For now, Barker is content to be an excellent standup – on which point, his confidence is bulletproof. His Edinburgh show is, he says, "an hour of power", a greatest hits selection of jokes from the last two years. "I like to act smart," says Barker of his act, "then reveal that I'm either an asshole or an idiot." On stage, he expounds on religion, climate change and the vicissitudes of text-messaging. In conversation, he passionately defends "comedy just for the sake of being funny. I read an article in which a certain comedian said, 'I do important jokes. I don't talk about skittles.' That was the example he used, to show that he took on the issues and helped the world. Well, that's fine – but comedy doesn't have to be about anything. If you have a great joke about skittles, there's nothing wrong with that. If you made someone laugh, that's an important job in itself."

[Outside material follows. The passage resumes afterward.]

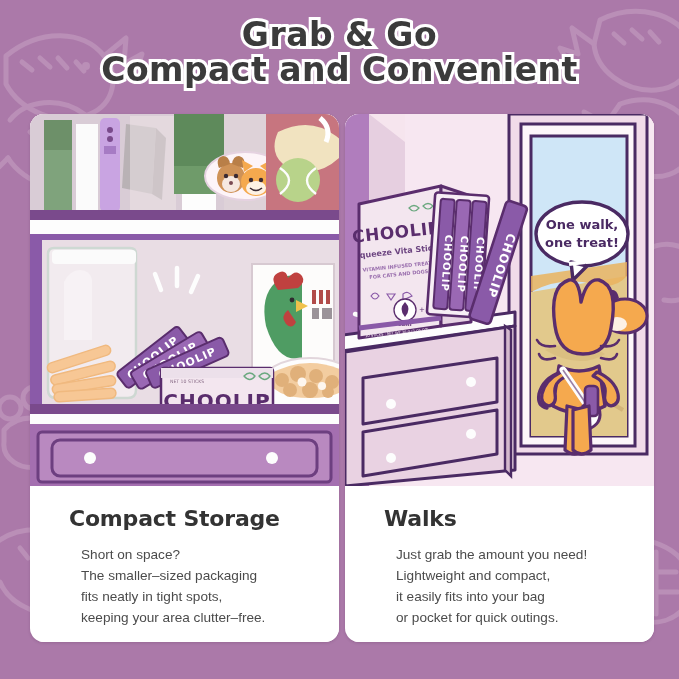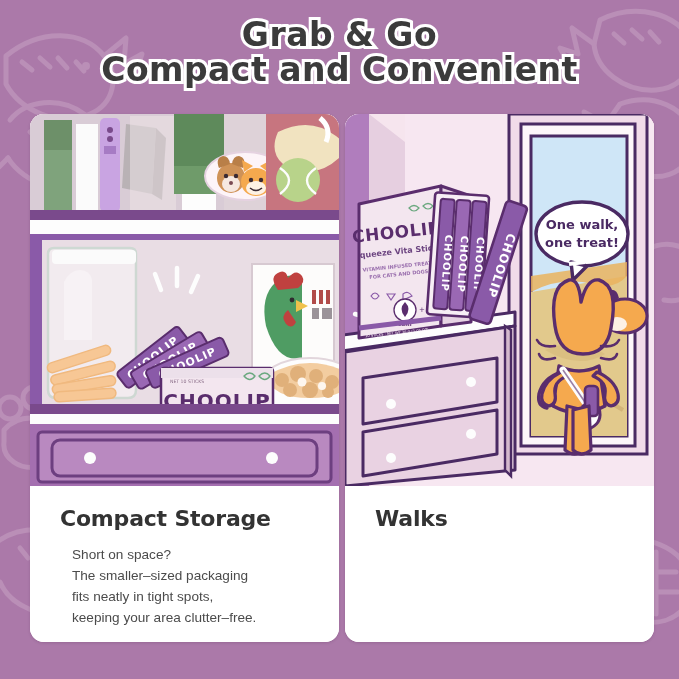"Compact Storage" .textbox { left: 0 -> 9px }
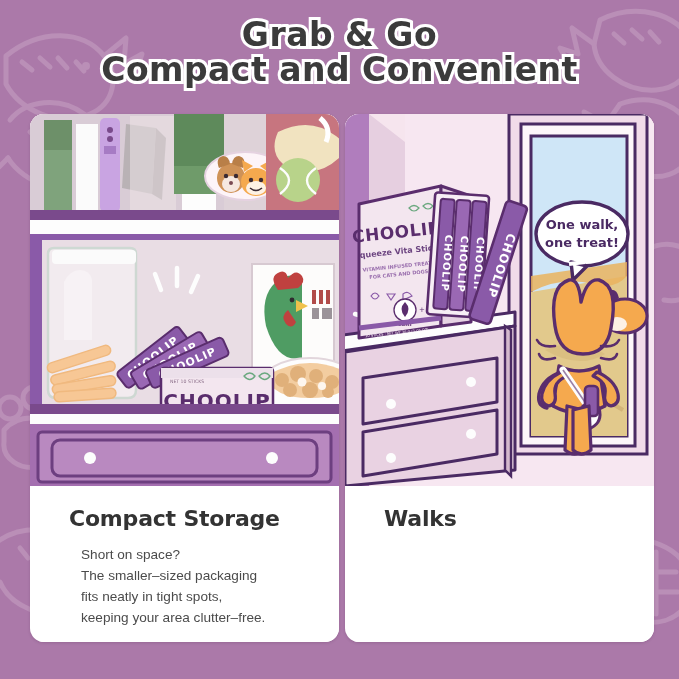"Just grab the amount you" div.tb-body { html: none -> <div>Just grab the amount you need! Lightweight and compact, it easily fits into your bag or pocket for quick outings.</div> }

A glass-with-water-in-it person

Barker cites a current routine about gay marriage, in which he mocks the idea that homosexuality can be cured. "If I'm expressing an opinion that's important to me, that's just a bonus. My job is to be funny, and I won't sacrifice that to make a point." On this issue, if on few others, Barker is impassioned, sure of himself – and so dedicated to getting his standup right that I begin to understand why a booming cannon might bother him. "I'm confident because I know I'm a good comic, but I'm not confident everything is going to go my way all the time."

Seemingly channelling his Dave Mohumbhai character, he adds: "As opposed to being a glass-half-empty or a glass-half-full person, I'm more like, 'Oh, there's some water.' But I'm making a living doing what I want to do. I have my health. I have freedom. I could go anywhere in the world and do standup. I want to be more forgiving of myself, live a normal life and try to do good shows. I don't want to be a tortured comedian."

• Arj Barker is at the Assembly Rooms (0131- 623 3030), until 29 August.